It’s a speech about writing, and in particular about writing things that make people uncomfortable (whether that person is yourself or your audience). It’s also a speech about being read, as evidenced by this particular bit of insight.
…it is a weird thing to have something that you have had a hand in creating become a tattoo phenomenon, but my ego stays in check because as proud as I am of this book, and as much as it means to me, I know that what Dan Curtis Johnson said is right.

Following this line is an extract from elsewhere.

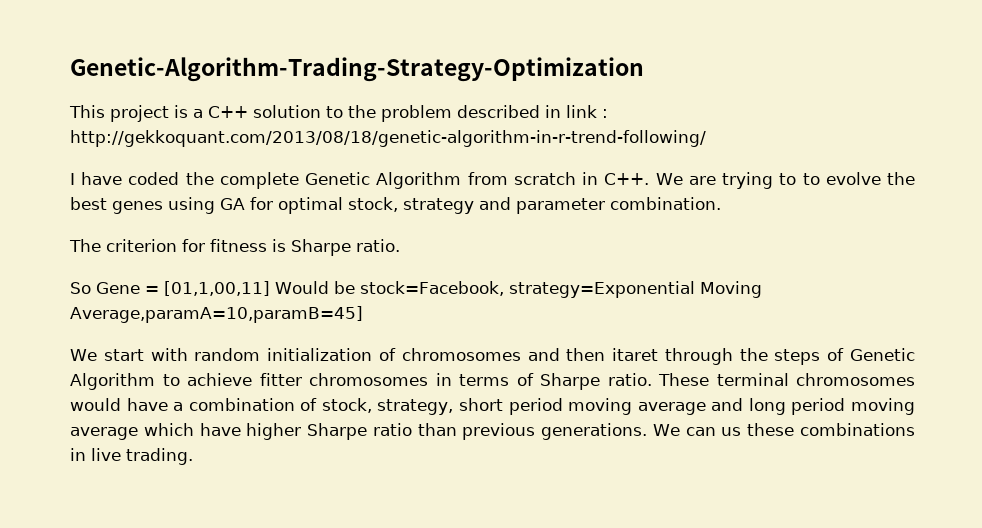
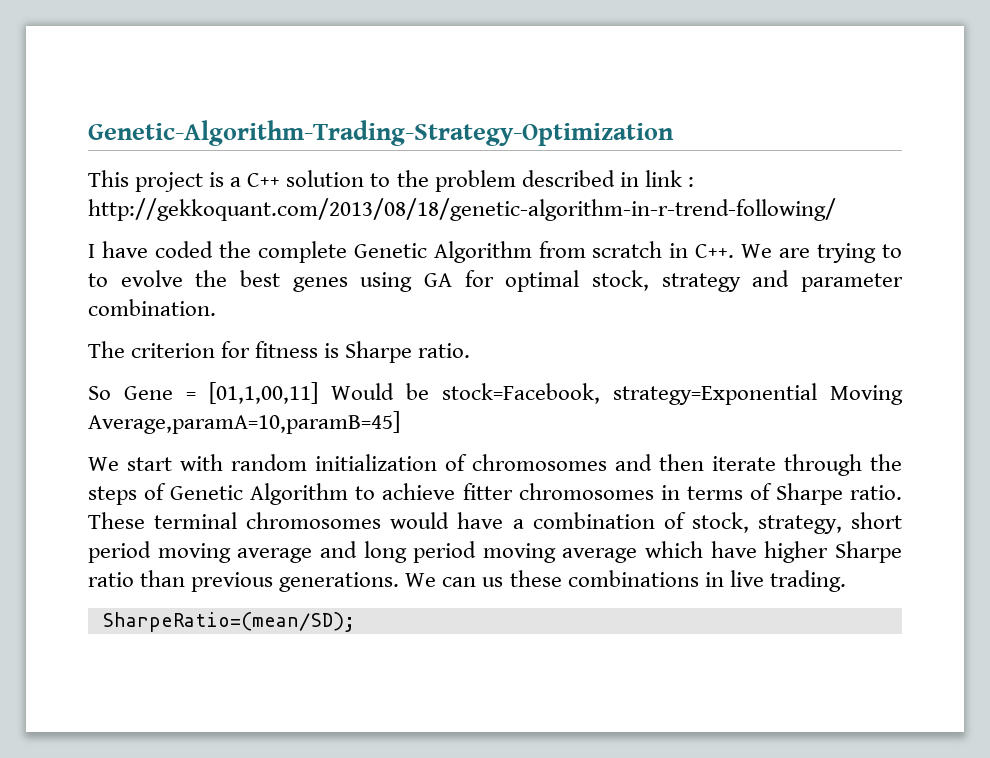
[612,348,659,361] itaret -> [712,456,776,471] iterate
(193, 456) none -> [101,612,355,632] // SharpeRatio=(mean/SD);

You don’t get that tattoo to celebrate something in the book, you get that tattoo because the book celebrates something in you…
If you pay close attention there’s little bits of practical craft advice in there, among the broader talk about intent and goals, and the entire thing is well worth 20 minutes of your time.
August 21, 2019
New Writing Kit: Logitech MK850 & Field Notes
Yesterday I hit a milestone: for the first time in nearly four years, I’m a week ahead on writing blogs. Which means the temporality of these posts gets a little weird, because “Yesterday” can now mean a week-in-the-past-when-I’m-actually-writing-things, or one-day-back, when-I-was-posting-about-a-thing.
Getting ahead has largely been a function of the first major change I made when setting up my new workspace: adding in a whiteboard that sits in front of the “goofing off” computer, tracking my weekly to-do list. Thus far, it’s kept me on track with writing, with reading, with blogging, with newsletter creation, and with a bunch of little things I need to do throughout the week.
It’s not a bad result for something that cost me $20, in terms of the value it delivers. I get quite gushy about it, when talking to folks about getting shit done.
The other pieces of new kit i’ve added to my workspace is this: a Logitech MK850 wireless Keyboard and Mouse combo and a set of Field Notes notebooks.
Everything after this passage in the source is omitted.